In truth, the subpoena is a Trojan horse to expose publicly, for the first time, the inner workings of the gun industry.
“The gun industry is afraid of nothing more than the ability of the public to see behind the scenes and to see their internal documents and to have their executives sit down and face the music,” said J. Adam Skaggs, the chief counsel for the Giffords Law Center to Prevent Gun Violence.
In December, Smith & Wesson sued the State of New Jersey in federal court seeking to enjoin the state court from enforcing the subpoena.The company argued that the case wasn’t about advertising. “In reality, it seeks to suppress and punish lawful speech regarding gun ownership in order to advance an anti-Second Amendment agenda that the attorney general publicly committed to pursue,” Smith & Wesson said in its filing.

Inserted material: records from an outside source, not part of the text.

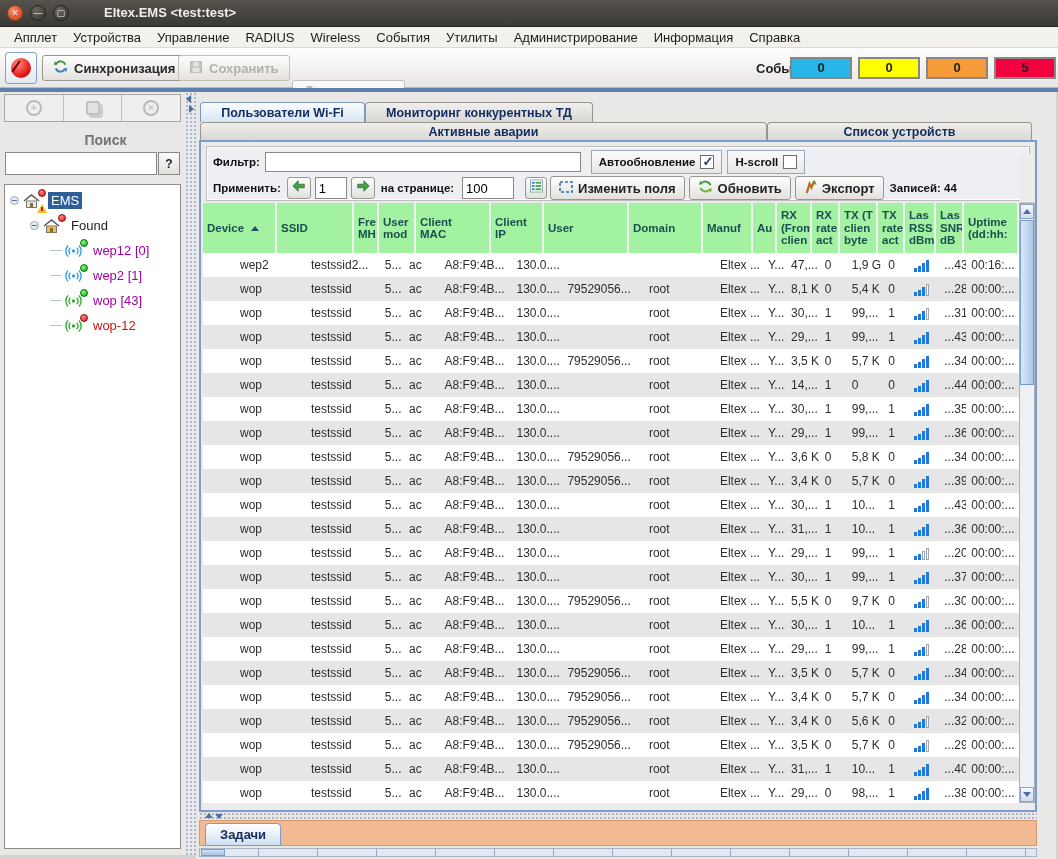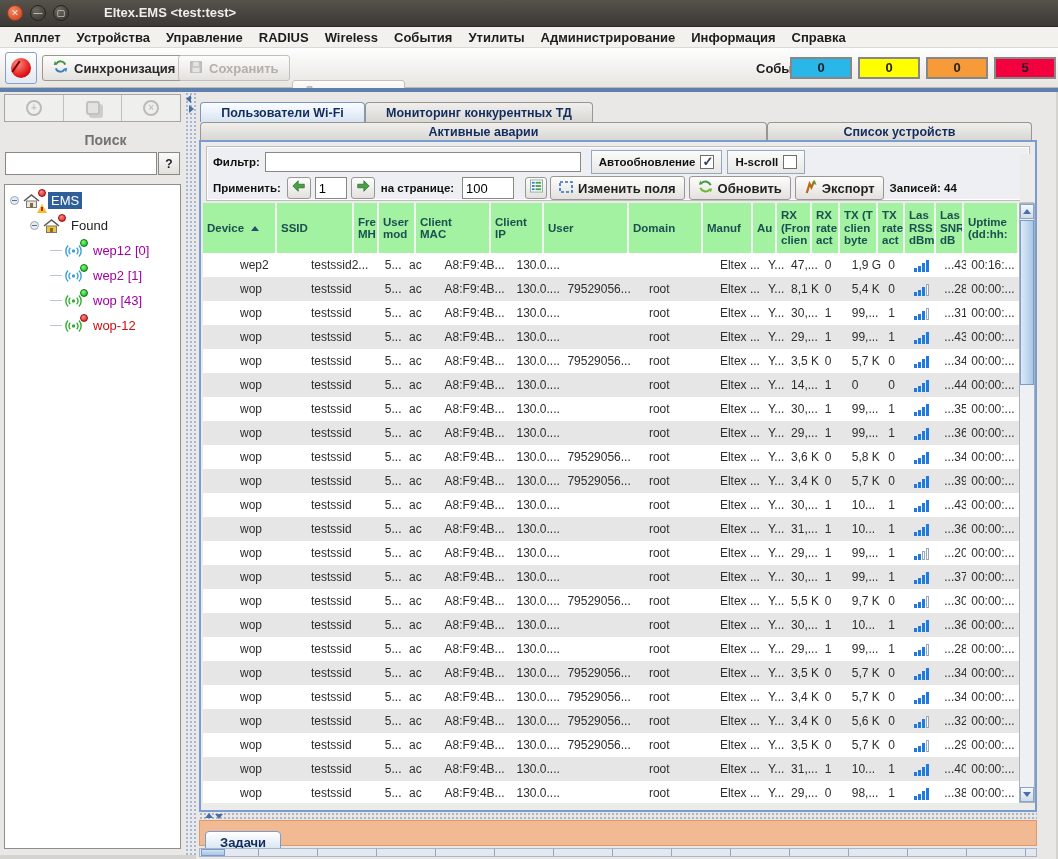--- a/index.html
+++ b/index.html
@@ -12,21 +12,21 @@
   .winbtns { position:absolute; left:7px; top:5px; display:flex; gap:7px; }
   .winbtn { width:16px; height:16px; border-radius:50%; font-size:9px; line-height:15px;
     text-align:center; color:#e9e7e3; }
   .winbtn.close { background:radial-gradient(circle at 35% 30%, #f08a62, #d9512d 70%); border:1px solid #9c3a1e; }
   .winbtn.minmax { background:radial-gradient(circle at 35% 30%, #6b6761, #44413c 70%); border:1px solid #26241f; }
   .title { position:absolute; left:104px; top:5px; color:#efeeec; font-size:13px; font-weight:bold;text-align:right; }
 
   
   .menubar { position:absolute; left:0; top:27px; width:1058px; height:21px; background:#f3f1ee;
     border-bottom:1px solid #dcd9d4; display:flex; align-items:center; padding-left:6px; }
-  .menu-item { padding:0 8px; font-size:13px; font-weight:700; color:#1c1c1c; height:21px; line-height:21px; }
+  .menu-item { padding:0 8px; font-size:13px; font-weight:400; color:#1c1c1c; height:21px; line-height:21px; }
 
   
   .toolbar { position:absolute; left:0; top:48px; width:1058px; height:40px;
     background:linear-gradient(#fefefe,#e8e6e2); border-bottom:1px solid #bdbab5; }
   .alarm-btn { position:absolute; left:5px; top:4px; width:32px; height:32px; border:1px solid #7fa3cc;
     border-radius:3px; background:linear-gradient(#ffffff,#e3e9f2); }
   .alarm-ball { position:absolute; left:5px; top:5px; width:20px; height:20px; border-radius:50%;
     background:radial-gradient(circle at 35% 30%, #ff8a80, #e01515 65%, #8f0606); }
   .alarm-slash { position:absolute; left:9px; top:7px; width:2px; height:13px; background:#7a0404; transform:rotate(35deg); }
   .tb-btn { position:absolute; top:7px; height:26px; display:flex; align-items:center; gap:6px; padding:0 10px;
@@ -140,21 +140,21 @@
 
   
   .bottom-split { position:absolute; left:3px; top:720px; width:838px; height:8px;
     background-image:radial-gradient(#aab6c6 0.8px, transparent 1px); background-size:4px 4px; }
   .bs-up { position:absolute; left:6px; top:1px; width:0; height:0; border-left:4px solid transparent;
     border-right:4px solid transparent; border-bottom:5px solid #4a6fa5; }
   .bs-dn { position:absolute; left:16px; top:2px; width:0; height:0; border-left:4px solid transparent;
     border-right:4px solid transparent; border-top:5px solid #4a6fa5; }
   .tasksbar { position:absolute; left:3px; top:728px; width:838px; height:26px; background:#f2ba92;
     border:1px solid #d99b6e; }
-  .tasks-tab { position:absolute; left:5px; top:10px; height:23px; padding:0 14px;
+  .tasks-tab { position:absolute; left:5px; top:2px; height:23px; padding:0 14px;
     background:linear-gradient(#ffffff,#cfe0f0); border:1px solid #7a9cd0; border-radius:4px 4px 0 0;
     font-size:13px; font-weight:bold; color:#132c5e; display:flex; align-items:center; }
   .hscroll { position:absolute; left:3px; top:756px; width:838px; height:9px; background:#e4e9f1;
     border:1px solid #a8b4c8;
     background-image:repeating-linear-gradient(90deg, transparent 0 58px, #9aa6ba 58px 59px); }
   .h-thumb { position:absolute; left:1px; top:0; width:24px; height:7px;
     background:linear-gradient(#cfe0f4,#a9c4e4); border:1px solid #7a9cc8; }
 </style>
 </head>
 <body>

In a motion to dismiss the suit last month, Mr. Grewal argued that Smith & Wesson “attempts to turn a garden-variety state consumer-fraud investigation into a federal constitutional case.” The state’s consumer affairs division, “like similar state consumer agencies all across the country,” the filing noted, “regularly initiates investigations and enforcement actions to protect consumers from unlawful business practices involving a range of goods and services.”
Let’s call New Jersey’s reply what it is: disingenuous. The court knows — and clearly Smith & Wesson knows — that the advertising fraud investigation is not “garden-variety” anything.
But the motive of the investigation, for the purposes of the law, is beside the point. The case will rest on whether Smith & Wesson breached state laws that prevent companies from misleading customers.
The implications of this case are paramount. The National Rifle Association is on life support. Love them or hate them, especially in the wake of how they handled their funds, they were the only true national pro-gun rights association that had the ability to press for gun rights everywhere. Not every pro-Second Amendment organization has that ability. Make no mistake, most if not all are still excellent at what they do for the movement. Calguns, Gun Owners of America, the Virginia Citizens Defense League, etc., are all great, but most are geared towards defending gun rights in their respective states. VCDL is especially effective at mobilizing its people to defend Second Amendment rights. NRA is still the only true national entity—and they’re on the ropes. Should this case prove successful, then any advocacy on issues the Left finds disagreeable could be morphed into a legal issue based on ‘consumer fraud.’ If you think this is pie-in-the-sky stuff, we’re already seeing that fight with oil and gas. Exxon Mobile is fighting a suit in the Second Circuit as we speak where the gas company is being sued on the basis that they violated the Consumer Protection Procedures Act as their product is contributing to global warming.